Maggie Allen, 39, has three children aged 5, 10 and 14. Janine, the oldest, is in her second year at secondary school, and things are not going well between school and family.
"Initially it was quite a big change for her after primary school and she didn't adjust very well. She's had a few problems with behaviour and attitudes and I feel she's got in with a bad crowd.
"My daughter and another girl had an argument and I was called to a meeting about bullying. The other girl's parents didn't turn up. The teachers were accusing Janine of bullying, but the incident just sounded like a bit of tit for tat to me. I was willing to go in there and try and sort it out, but their attitude seemed to be that it was all coming from home.
"At a meeting I had with the head of year, my daughter and I were both reduced to tears. The teacher made me feel as if I was not supporting my daughter and that until we've sorted out the problems at home the school couldn't do anything.
"Our relationship isn't all smooth-running. She lost her Dad when she was six, which I feel is a big factor. I have another partner now. The school are well aware of this, but make absolutely no allowances.
"I went to that school myself and my experience wasn't all that different from my daughter's. I regret not doing what I should have and I'm now back at college. I do realise the importance of education. But I don't feel the school is giving her much of a chance".
Maria Pearce, 29, has two boys, aged six and five, at Redhills Combined School in Exeter (see left), and a baby of 18 months. She is a school governor and helps in the school.
"Teachers are happy to have you in the classroom, even if it's only for sharpening pencils or gluing things onto paper. It's a spare pair of hands for them and you can get to see at first hand what your child is doing, rather than having them say 'I haven't done much today', every evening. .
"And you can have a laugh and a chat with the teacher. It's nice for the kid to see that the parent and the teacher are almost like friends, it makes them a little more relaxed. The first time I had to go and see my sons' headmistress I felt 'oh no, what have I done'. I felt so silly, at nearly 30. Then she was really nice, nothing was too much trouble."
Carol Baker has a 17-year-old son who has just left an inner London comprehensive after five years. She feels the family's links with the school were "reasonable".
"Richard was lucky. He had a good form tutor, who would be in touch if there was a problem, and an excellent head of year. And there were homework diaries which we had to check constantly which was useful for me - it made me look at what he was doing.

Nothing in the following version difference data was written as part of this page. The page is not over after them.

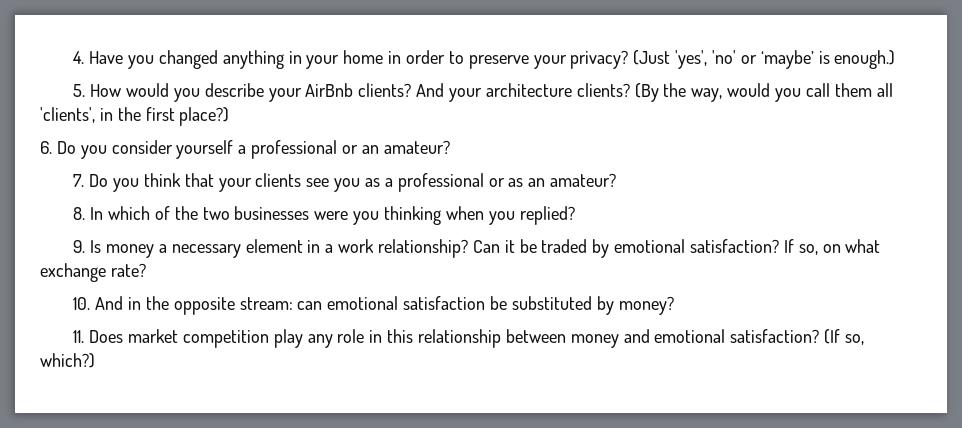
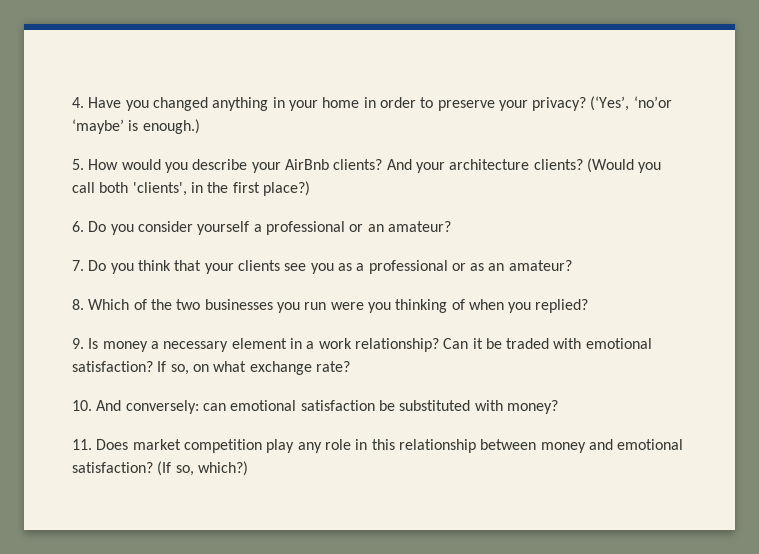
- (Just 'yes', 'no' or ‘maybe’ is enough.)
+ (‘Yes’, ‘no’or ‘maybe’ is enough.)
- (By the way, would you call them all 'clients', in the first place?)
+ (Would you call both 'clients', in the first place?)
- 8. In which of the two businesses were you thinking when you replied?
+ 8. Which of the two businesses you run were you thinking of when you replied?
- Can it be traded by emotional satisfaction?
+ Can it be traded with emotional satisfaction?
- 10. And in the opposite stream: can emotional satisfaction be substituted by money?
+ 10. And conversely: can emotional satisfaction be substituted with money?

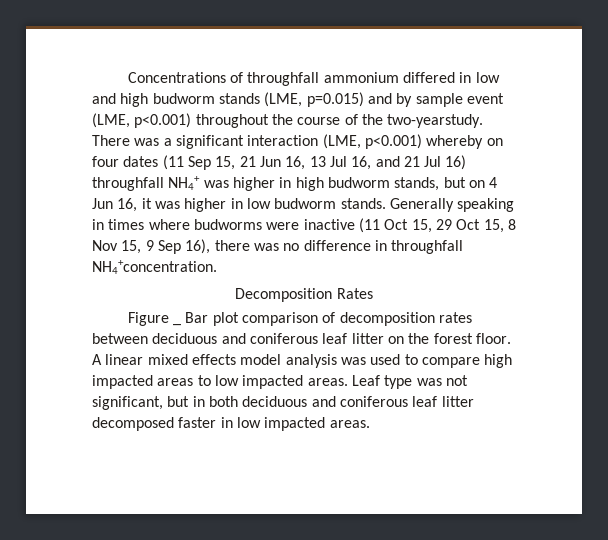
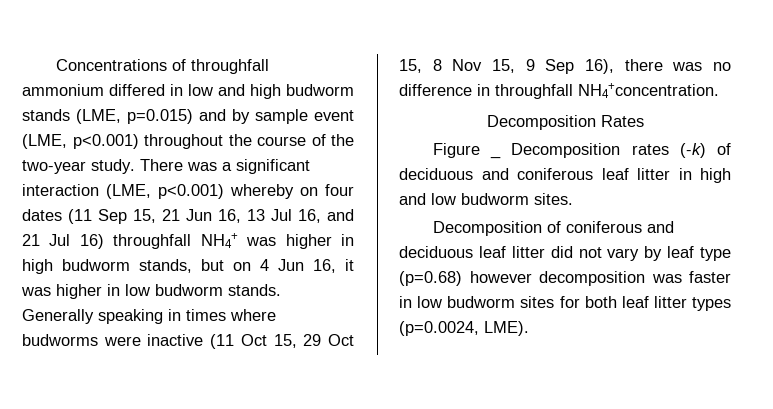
- Concentrations of throughfall ammonium differed in low and high budworm stands (LME, p=0.015) and by sample event (LME, p<0.001) throughout the course of the two-yearstudy.
+ Concentrations of throughfall ammonium differed in low and high budworm stands (LME, p=0.015) and by sample event (LME, p<0.001) throughout the course of the two-year study.
- Figure _ Bar plot comparison of decomposition rates between deciduous and coniferous leaf litter on the forest floor. A linear mixed effects model analysis was used to compare high impacted areas to low impacted areas. Leaf type was not significant, but in both deciduous and coniferous leaf litter decomposed faster in low impacted areas.
+ Figure _ Decomposition rates (-k) of deciduous and coniferous leaf litter in high and low budworm sites.
+ Decomposition of coniferous and deciduous leaf litter did not vary by leaf type (p=0.68) however decomposition was faster in low budworm sites for both leaf litter types (p=0.0024, LME).

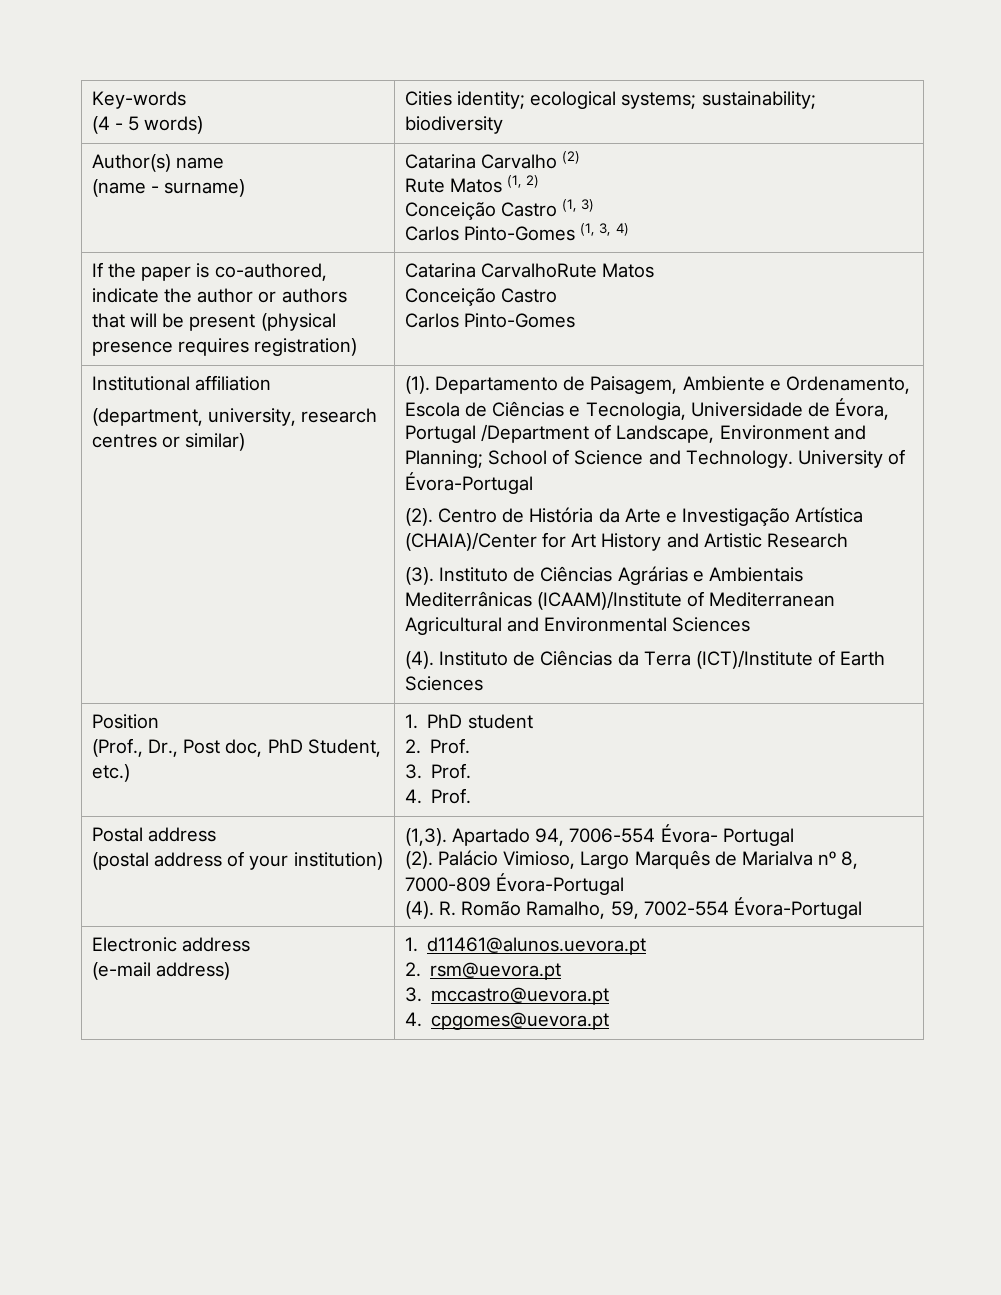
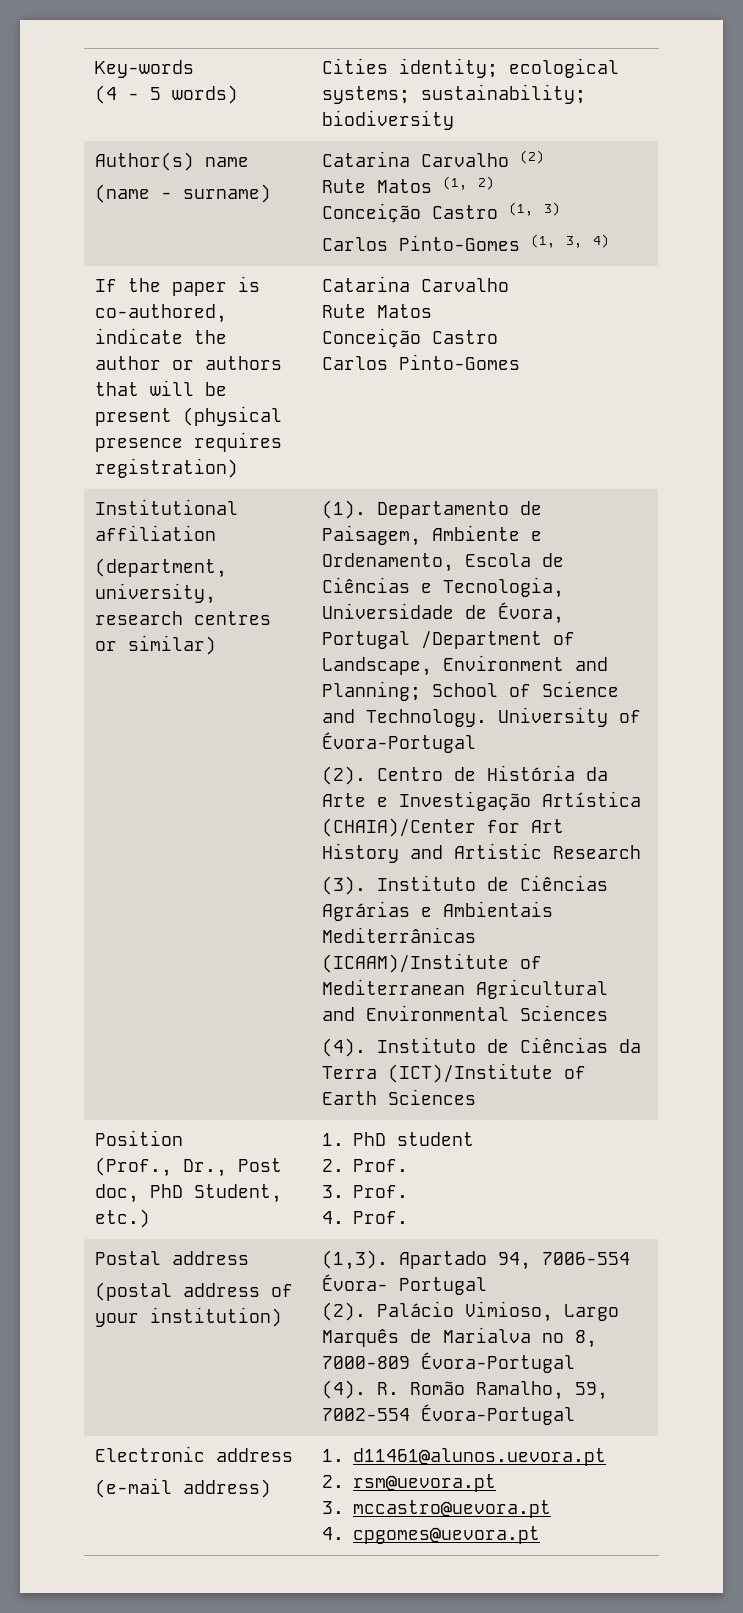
- If the paper is co-authored, indicate the author or authors that will be present (physical presence requires registration) | Catarina CarvalhoRute Matos
+ If the paper is co-authored, indicate the author or authors that will be present (physical presence requires registration) | Catarina Carvalho
+ Rute Matos

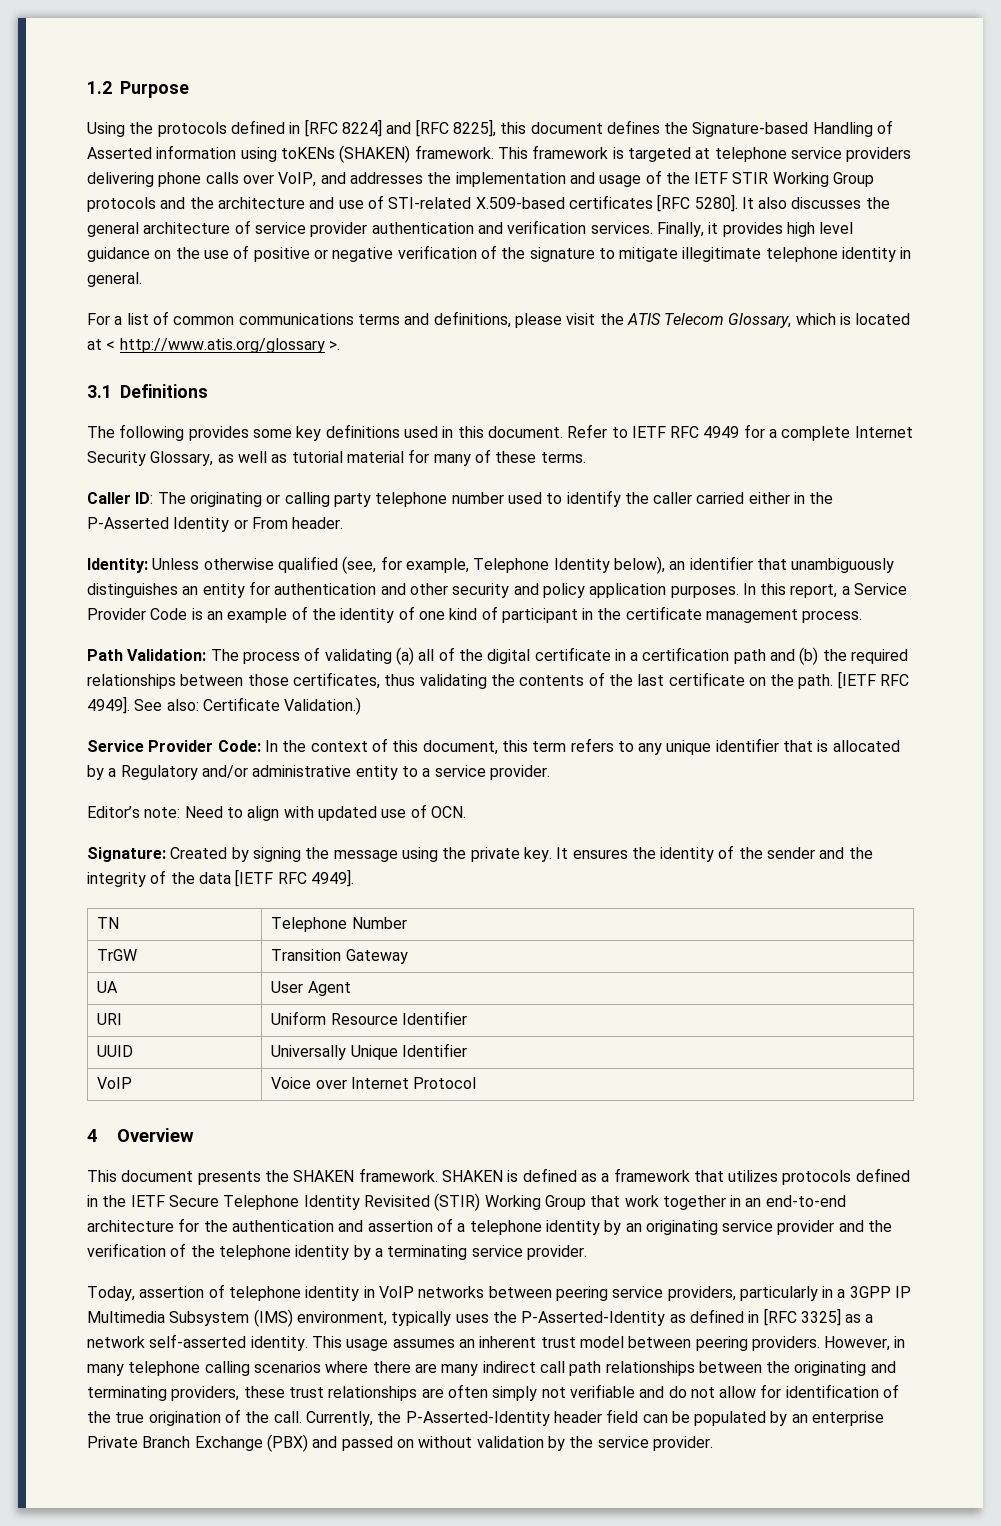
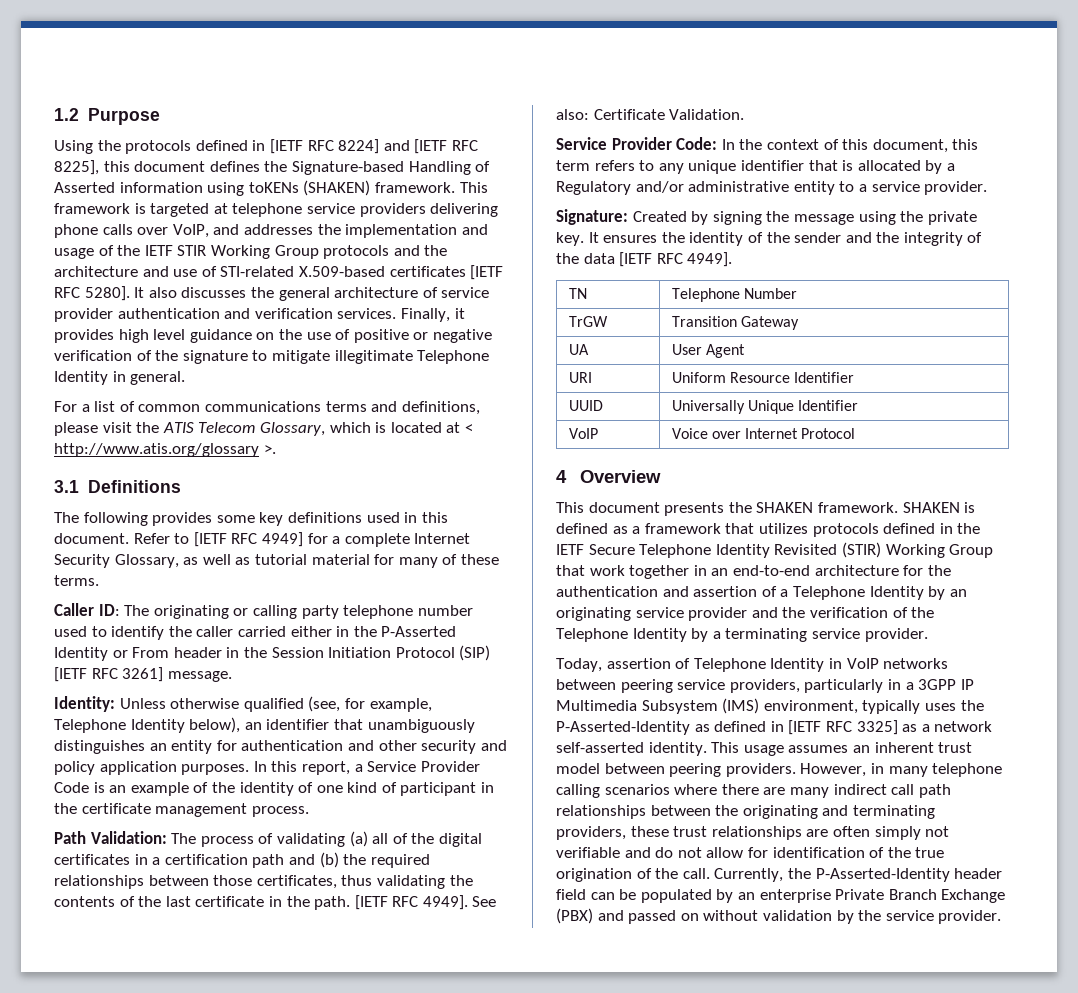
- Using the protocols defined in [RFC 8224] and [RFC 8225], this document defines the Signature-based Handling of Asserted information using toKENs (SHAKEN) framework.
+ Using the protocols defined in [IETF RFC 8224] and [IETF RFC 8225], this document defines the Signature-based Handling of Asserted information using toKENs (SHAKEN) framework.
- This framework is targeted at telephone service providers delivering phone calls over VoIP, and addresses the implementation and usage of the IETF STIR Working Group protocols and the architecture and use of STI-related X.509-based certificates [RFC 5280].
+ This framework is targeted at telephone service providers delivering phone calls over VoIP, and addresses the implementation and usage of the IETF STIR Working Group protocols and the architecture and use of STI-related X.509-based certificates [IETF RFC 5280].
- Finally, it provides high level guidance on the use of positive or negative verification of the signature to mitigate illegitimate telephone identity in general.
+ Finally, it provides high level guidance on the use of positive or negative verification of the signature to mitigate illegitimate Telephone Identity in general.
- Refer to IETF RFC 4949 for a complete Internet Security Glossary, as well as tutorial material for many of these terms.
+ Refer to [IETF RFC 4949] for a complete Internet Security Glossary, as well as tutorial material for many of these terms.
- Caller ID: The originating or calling party telephone number used to identify the caller carried either in the P-Asserted Identity or From header.
+ Caller ID: The originating or calling party telephone number used to identify the caller carried either in the P-Asserted Identity or From header in the Session Initiation Protocol (SIP) [IETF RFC 3261] message.
- Path Validation: The process of validating (a) all of the digital certificate in a certification path and (b) the required relationships between those certificates, thus validating the contents of the last certificate on the path.
+ Path Validation: The process of validating (a) all of the digital certificates in a certification path and (b) the required relationships between those certificates, thus validating the contents of the last certificate in the path.
- See also: Certificate Validation.)
+ See also: Certificate Validation.
- Editor’s note: Need to align with updated use of OCN.
- SHAKEN is defined as a framework that utilizes protocols defined in the IETF Secure Telephone Identity Revisited (STIR) Working Group that work together in an end-to-end architecture for the authentication and assertion of a telephone identity by an originating service provider and the verification of the telephone identity by a terminating service provider.
+ SHAKEN is defined as a framework that utilizes protocols defined in the IETF Secure Telephone Identity Revisited (STIR) Working Group that work together in an end-to-end architecture for the authentication and assertion of a Telephone Identity by an originating service provider and the verification of the Telephone Identity by a terminating service provider.
- Today, assertion of telephone identity in VoIP networks between peering service providers, particularly in a 3GPP IP Multimedia Subsystem (IMS) environment, typically uses the P-Asserted-Identity as defined in [RFC 3325] as a network self-asserted identity.
+ Today, assertion of Telephone Identity in VoIP networks between peering service providers, particularly in a 3GPP IP Multimedia Subsystem (IMS) environment, typically uses the P-Asserted-Identity as defined in [IETF RFC 3325] as a network self-asserted identity.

"But there's a problem which is that primary schools are so caring and secondary schools are so much bigger: parents get very anxious when the child moves up. Schools should take on board the anxieties of new parents. I think we should feel we can get help and information if we need it and that there's access to the school and the teachers at all times if there's a problem. Children still need our involvement, even in secondary. The school is there for all the children, we're here for that child."